The HTML page works but returns 777KB and has no clean QAPage JSON-LD. Use it only when you need something not in the API (e.g. rendered MathJax, ads context).

python
import re, html as htmllib
headers = {"User-Agent": "Mozilla/5.0 (Macintosh; Intel Mac OS X 10_15_7) AppleWebKit/537.36"}
page = http_get("https://stackoverflow.com/questions/231767/what-does-the-yield-keyword-do-in-python", headers=headers)
print("HTML length:", len(page))   # 777138

# Page title (includes site suffix)
title_m = re.search(r'<title>([^<]+)</title>', page)
if title_m:
    print(htmllib.unescape(title_m.group(1)))
# 'iterator - What does the "yield" keyword do in Python? - Stack Overflow'

# Answer count via itemprop
ans_count = re.search(r'itemprop="answerCount"[^>]*>(\d+)<', page)
if ans_count:
    print("Answers:", ans_count.group(1))   # '51'

# Score via itemprop (has whitespace around number)
score_m = re.search(r'itemprop="upvoteCount"[^>]*>\s*(-?\d+)\s*<', page)
if score_m:
    print("Score:", score_m.group(1))   # '13133'

# JSON-LD is present but only has WebSite and Organization — NOT QAPage/Question
ld_match = re.search(r'<script type="application/ld\+json">(.*?)</script>', page, re.DOTALL)
if ld_match:
    d = json.loads(ld_match.group(1))
    types = [item.get('@type') for item in d.get('@graph', [])]
    print("JSON-LD types:", types)   # ['WebSite', 'Organization'] — no QAPage

Gotchas

  • 300 req/day unauthenticated is per IP, resets at midnight UTC. 6 tests consumed ~27 quota units in one session. With parallel workers and loops, you can burn through 300 in minutes. Always check quota_remaining in responses.

  • filter=withbody is required for body content. Without it, body is simply absent from the response — no error, no empty string, just a missing key. Applies to questions, answers, AND comments.

  • Title field has HTML entities, body field has full HTML markup. They need different decoding strategies: html.unescape() for titles, HTMLParser stripping for bodies. Don't confuse them.

  • Titles in API responses contain &quot;, &lt;, &amp;, &#39; — raw output is What does the &quot;yield&quot; keyword do in Python?. Always call html.unescape() before displaying or comparing.

  • Batch IDs with semicolons, not commas. /questions/231767;419163;394809 fetches 3 questions in one API call. Using commas returns a 400 error.

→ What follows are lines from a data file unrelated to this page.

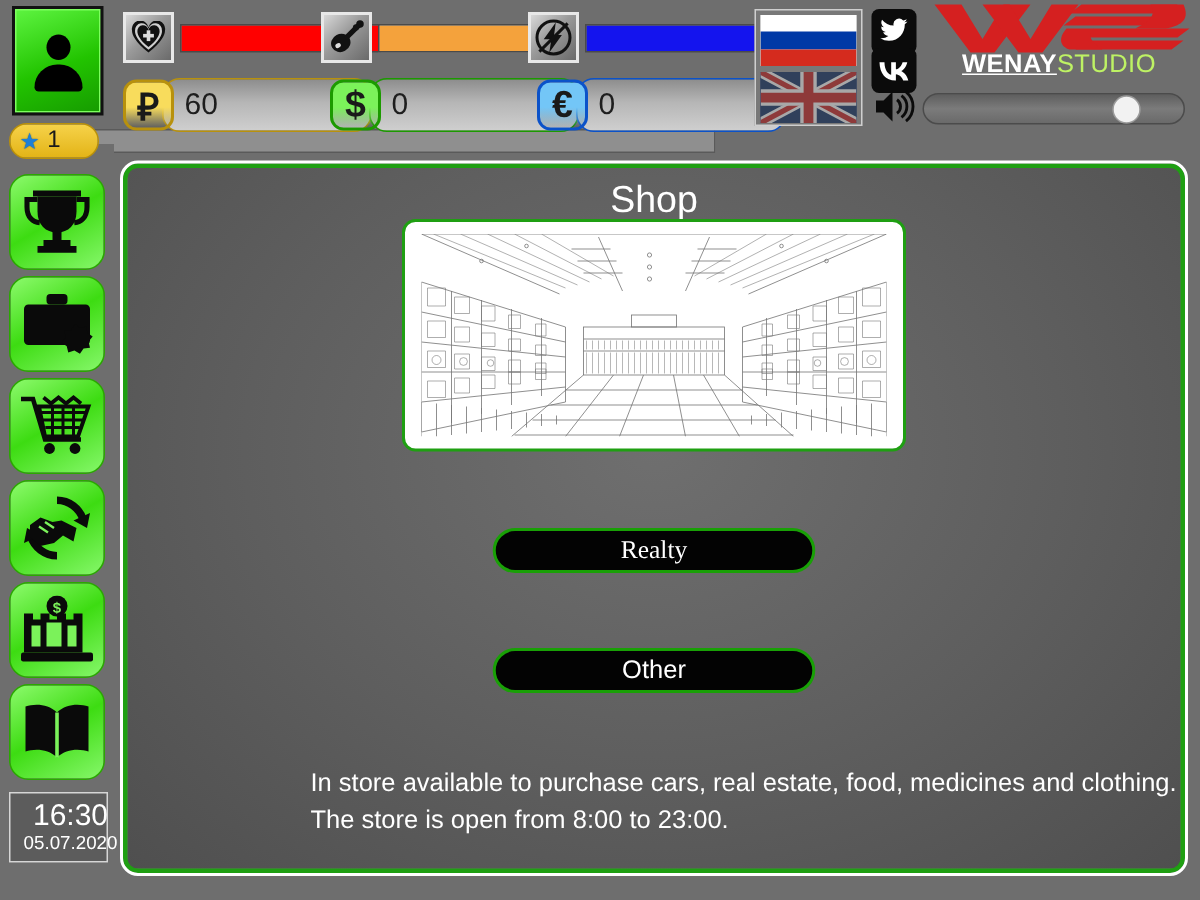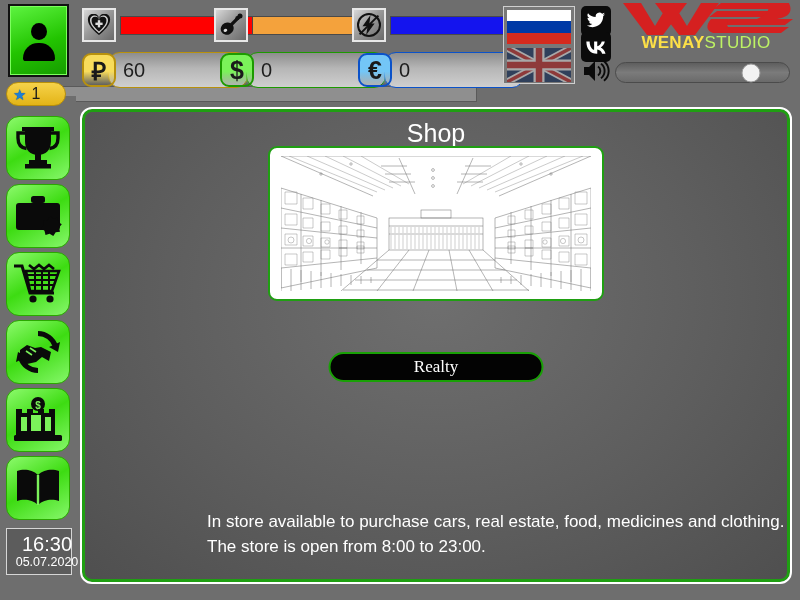--- a/index.html
+++ b/index.html
@@ -143,21 +143,21 @@
     transform: translate(-50%,-50%);
     width: 19px; height: 19px; border-radius: 50%;
     background: #f2f2f2; border: 1px solid #9a9a9a;
   }
 
   
   .logo { position: absolute; left: 617px; top: 2px; width: 178px; height: 52px; }
   .logo-ws { position:absolute; left:0; top:0; width:178px; height:34px; }
   .logo-text { position:absolute; left:0; top:32px; width:178px; text-align:center;
     font-size:17px; letter-spacing:0.3px; line-height:1; white-space:nowrap; }
-  .logo-text .a { color:#fde047; font-weight:bold; }
+  .logo-text .a { color:#ffffff; font-weight:bold;text-decoration:underline; }
   .logo-text .b { color:#bef264; font-weight:normal; }
 
   
   #sidebar {
     position: absolute; left: 0; top: 96px;
     width: 76px; height: 504px;
     background: #6e6e6e;
   }
   .side-item {
     position: absolute; left: 6px;
@@ -494,20 +494,21 @@
             <path d="M110 71 V77 M114 71 V77 M118 71 V77 M122 71 V77 M126 71 V77 M130 71 V77 M134 71 V77 M138 71 V77 M142 71 V77 M146 71 V77 M150 71 V77 M154 71 V77 M158 71 V77 M162 71 V77 M166 71 V77 M170 71 V77 M174 71 V77 M178 71 V77 M182 71 V77 M186 71 V77 M190 71 V77 M194 71 V77 M198 71 V77"></path>
           </g>
 
           <path d="M108 94 L60 135 M128 94 L96 135 M148 94 L132 135 M168 94 L176 135 M188 94 L212 135 M202 94 L248 135"></path>
           <path d="M96 104 H214 M86 114 H224 M74 124 H236 M62 134 H248"></path>
         </g>
       </svg>
     </div>
 
     <div class="menu-btn" style="top:240px;font-family:Liberation Serif, serif;">Realty</div>
+    <div class="menu-btn" style="top:320px;">Other</div>
 
     <div class="desc">
       <div>In store available to purchase cars, real estate, food, medicines and clothing.</div>
       <div>The store is open from 8:00 to 23:00.</div>
     </div>
   </div>
 
   <div class="bottom-strip"></div>
 </div>
 

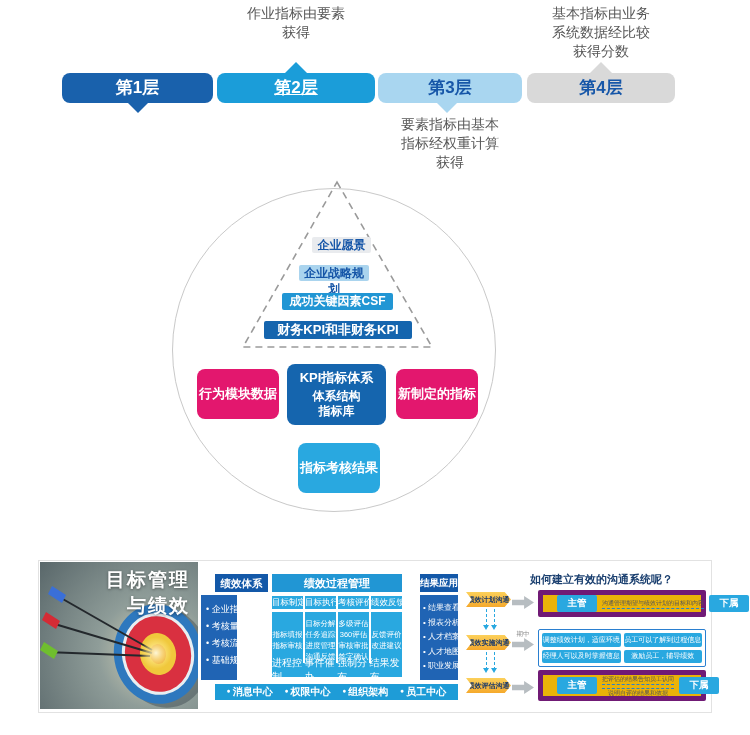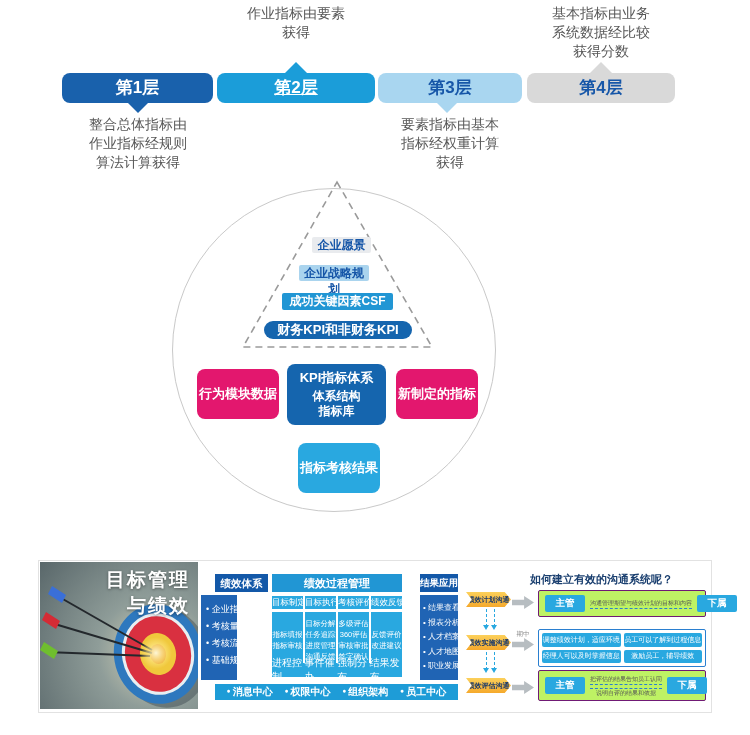--- a/index.html
+++ b/index.html
@@ -19,21 +19,21 @@
   .ptr-up{top:62px;border-bottom:11px solid #1b9dd9;}
 
   
   .big-circle{position:absolute;left:172px;top:188px;width:322px;height:322px;
               border:1px solid #c9c9c9;border-radius:50%;}
   .pyr-svg{position:absolute;left:172px;top:175px;}
   .pyr-bar{position:absolute;text-align:center;font-weight:bold;border-radius:2px;}
   .pl1{left:312px;top:237px;width:59px;height:16px;font-size:12px;line-height:16px;background:#e9ebee;color:#1656a8;}
   .pl2{left:299px;top:265px;width:70px;height:16px;font-size:12px;line-height:16px;background:#aad4ee;color:#1656a8;}
   .pl3{left:282px;top:293px;width:111px;height:17px;font-size:12px;line-height:17px;background:#2196d4;color:#fff;}
-  .pl4{left:264px;top:321px;width:148px;height:18px;font-size:13px;line-height:18px;background:#1565ae;color:#fff;border-radius:9px;}
+  .pl4{left:264px;top:321px;width:148px;height:18px;font-size:13px;line-height:18px;background:#1565ae;color:#fff;}
 
   .kbox{position:absolute;border-radius:8px;color:#fff;display:flex;flex-direction:column;
         align-items:center;justify-content:center;text-align:center;font-weight:600;}
   .kb-left{left:197px;top:369px;width:82px;height:50px;background:#e3176e;font-size:13px;}
   .kb-center{left:287px;top:364px;width:99px;height:61px;background:#1565ae;font-size:12px;line-height:15px;}
   .kb-center .l1{font-size:13px;margin-bottom:4px;}
   .kb-right{left:396px;top:369px;width:82px;height:50px;background:#e3176e;font-size:13px;}
   .kb-bottom{left:298px;top:443px;width:82px;height:50px;background:#29a8e0;font-size:13px;}
 
   
@@ -65,22 +65,22 @@
   .stage{position:absolute;left:466px;width:45px;height:15px;color:#1a3a6b;font-weight:bold;font-size:7px;
          display:flex;align-items:center;justify-content:center;
          background:linear-gradient(180deg,#fcd05a,#f5a92c);
          clip-path:polygon(0% 0%,86% 0%,100% 50%,86% 100%,0% 100%,13% 50%);}
   .ddash{position:absolute;left:482px;width:18px;height:24px;}
   .dl{position:absolute;top:0;bottom:6px;width:0;border-left:1px dashed #29a8e0;}
   .dt{position:absolute;bottom:0;width:0;height:0;border:3px solid transparent;border-top:5px solid #29a8e0;}
   .garrow{position:absolute;left:512px;width:22px;height:13px;background:#b7bdc1;
           clip-path:polygon(0 28%,55% 28%,55% 0,100% 50%,55% 100%,55% 72%,0 72%);}
   .comm-title{position:absolute;left:530px;top:572px;font-size:11px;font-weight:bold;color:#1a3f6f;}
-  .crow{position:absolute;left:538px;width:168px;border:1px solid #701a75;border-radius:2px;box-sizing:border-box;
-        background:#bef264;display:flex;align-items:center;padding:0 6px;}
+  .crow{position:absolute;left:538px;width:168px;border:5px solid #701a75;border-radius:2px;box-sizing:border-box;
+        background:#eab308;display:flex;align-items:center;padding:0 14px;}
   .cbtn{width:40px;height:17px;background:#29a8e0;color:#fff;font-size:9.5px;font-weight:bold;border-radius:2px;
         display:flex;align-items:center;justify-content:center;flex:none;}
   .conn{flex:1;margin:0 5px;position:relative;}
   .conn-note{font-size:6px;line-height:8px;color:#555;text-align:center;white-space:nowrap;overflow:hidden;}
   .conn-line{border-top:1px dashed #2a7fd0;position:relative;margin-top:1px;}
   .conn-line .ar{position:absolute;top:-3px;width:0;height:0;border:2.5px solid transparent;}
   .ar-r{right:-2px;border-left:4px solid #2a7fd0;}
   .ar-l{left:-2px;border-right:4px solid #2a7fd0;}
   .chipgrid{position:absolute;left:538px;top:629px;width:168px;height:38px;border:1px solid #2a7fd0;border-radius:2px;
             box-sizing:border-box;display:grid;grid-template-columns:1fr 1fr;gap:3px;padding:3px;background:#fff;}
@@ -106,25 +106,20 @@
   <div class="layer-banner b1">第1层</div>
   <div class="layer-banner b2">第2层</div>
   <div class="layer-banner b3">第3层</div>
   <div class="layer-banner b4">第4层</div>
 
   <div class="ptr ptr-down" style="left:127px;border-top-color:#1961ac;"></div>
   <div class="ptr ptr-up" style="left:285px;border-bottom-color:#1b9dd9;"></div>
   <div class="ptr ptr-down" style="left:436px;border-top-color:#a9d6f0;"></div>
   <div class="ptr ptr-up" style="left:590px;border-bottom-color:#d9d9d9;"></div>
 
-  <div class="t-callout" style="left:64px;top:115px;width:148px;">
-    <div>整合总体指标由</div>
-    <div>作业指标经规则</div>
-    <div>算法计算获得</div>
-  </div>
   <div class="t-callout" style="left:376px;top:115px;width:148px;">
     <div>要素指标由基本</div>
     <div>指标经权重计算</div>
     <div>获得</div>
   </div>
 
   <div class="big-circle"></div>
   <svg class="pyr-svg" width="322" height="180" viewBox="0 0 322 180">
     <polygon points="165,7 260,172 71,172" fill="none" stroke="#9a9a9a" stroke-width="1.6" stroke-dasharray="7 5"></polygon>
   </svg>

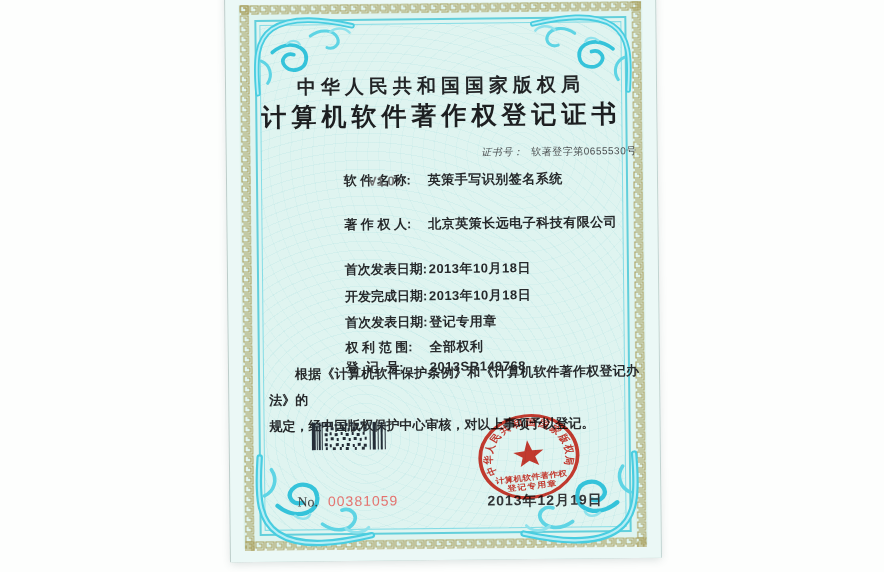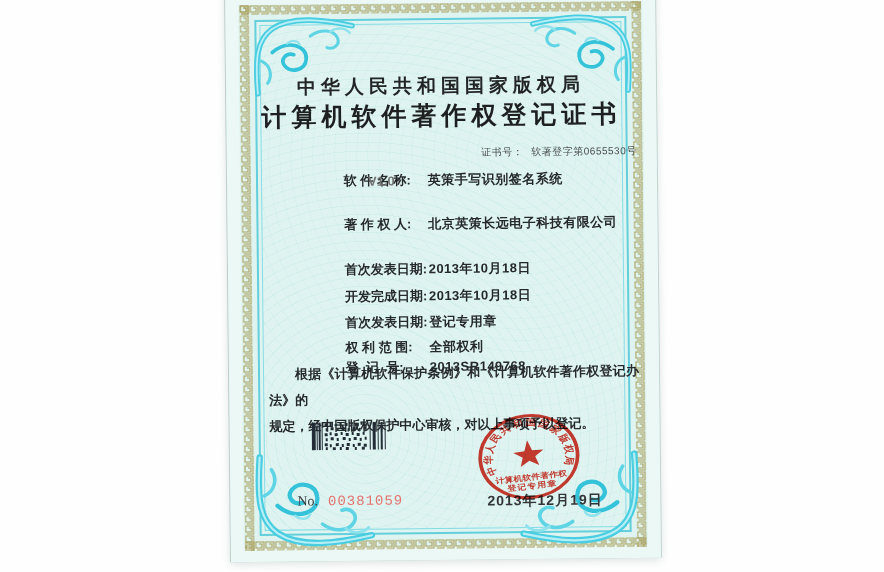--- a/index.html
+++ b/index.html
@@ -32,35 +32,35 @@
   .fl-tl{left:24px;top:25px;width:108px;height:80px;}
   .fl-tr{right:20px;top:25px;width:108px;height:80px;transform:scaleX(-1);}
   .fl-bl{left:20px;bottom:14px;width:128px;height:94px;transform:scaleY(-1);}
   .fl-br{right:16px;bottom:14px;width:128px;height:94px;transform:scale(-1,-1);}
   
   .authority{position:absolute;left:0;width:100%;top:83px;text-align:center;
              font-size:19px;font-weight:700;letter-spacing:5px;color:#222426;}
   .cert-title{position:absolute;left:0;width:100%;top:109px;text-align:center;
              font-size:25px;font-weight:700;letter-spacing:5px;color:#1d1f21;}
   .cert-no{position:absolute;right:20px;top:145px;font-size:10px;color:#4a4e50;letter-spacing:0.5px;white-space:pre;}
-  .cert-no .lab{margin-right:8px;}
+  .cert-no .lab{margin-right:8px;font-style:italic;}
   .row{position:absolute;left:57px;font-size:13px;color:#26292b;font-weight:700;white-space:pre;}
   .row .label{display:inline-block;width:84px;white-space:pre;margin-left:38px;}
   .row .value{letter-spacing:0.5px;}
   .value2{position:absolute;left:141px;font-size:13px;font-weight:700;color:#737373;}
   .statement{position:absolute;left:40px;width:370px;font-size:13px;line-height:26px;
              color:#26292b;font-weight:700;text-align:justify;}
   .statement .l1{text-indent:2em;}
   
   .barcode{position:absolute;left:82px;top:431px;width:78px;height:28px;}
   .barcode svg{display:block;width:100%;height:100%;}
   
   .serial{position:absolute;left:67px;top:502px;font-size:14px;color:#3c4042;
           font-family:"Liberation Serif",serif;}
-  .serial .num{color:#e4736f;font-family:Liberation Mono, monospace;font-size:14px;letter-spacing:1px;margin-left:10px;}
+  .serial .num{color:#e4736f;font-family:Liberation Sans, sans-serif;font-size:14px;letter-spacing:1px;margin-left:10px;}
   
   .issue-date{position:absolute;left:257px;top:503px;font-size:14px;font-weight:700;
               color:#333638;letter-spacing:1px;}
   
   .seal{position:absolute;left:246px;top:423px;width:106px;height:89px;z-index:5;
         transform:rotate(-6deg);mix-blend-mode:multiply;opacity:0.95;}
   .seal svg{display:block;width:100%;height:100%;}
   .seal text{font-family:"Liberation Sans","DejaVu Sans",sans-serif;font-weight:700;}
   .hidden-defs{position:absolute;width:0;height:0;overflow:hidden;}
 </style>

  • search/advanced includes body text in results; /search only searches titles. Use search/advanced with q= for full-text search. Use /search with intitle= for title-only.

  • HTTP errors are raised as exceptions, not returned as JSON. A bad site= param causes urllib.error.HTTPError: HTTP Error 400: Bad Request — there's no JSON body accessible from http_get. Wrap API calls in try/except.

  • backoff in the response envelope must be respected. If data.get('backoff') returns an integer (rare, typically 10–30 seconds), sleep that duration before the next call. Ignoring it will cause throttle errors on subsequent requests.

  • /info endpoint wraps stats inside items[0], not directly in the envelope. Access as data['items'][0]['total_questions'].

  • JSON-LD on the HTML page is NOT QAPage schema. The <script type="application/ld+json"> block only contains WebSite and Organization objects in the @graph array. There is no Question, Answer, or QAPage type — confirmed on the most-voted Python question (231767). Don't rely on structured data from the HTML page.

  • User timeline timeline_type can be badge, question, answer, comment, revision, suggested_edit, accepted. For very old/inactive users, all recent events may be badge only.

  • Multi-site support. Change site=stackoverflow to any Stack Exchange site: site=superuser, site=serverfault, site=askubuntu, site=unix, site=datascience, site=math. Same API, same quota pool per IP.

  • pagesize max is 100. Requesting more returns a 400 error. For bulk fetching, loop with page= and check has_more.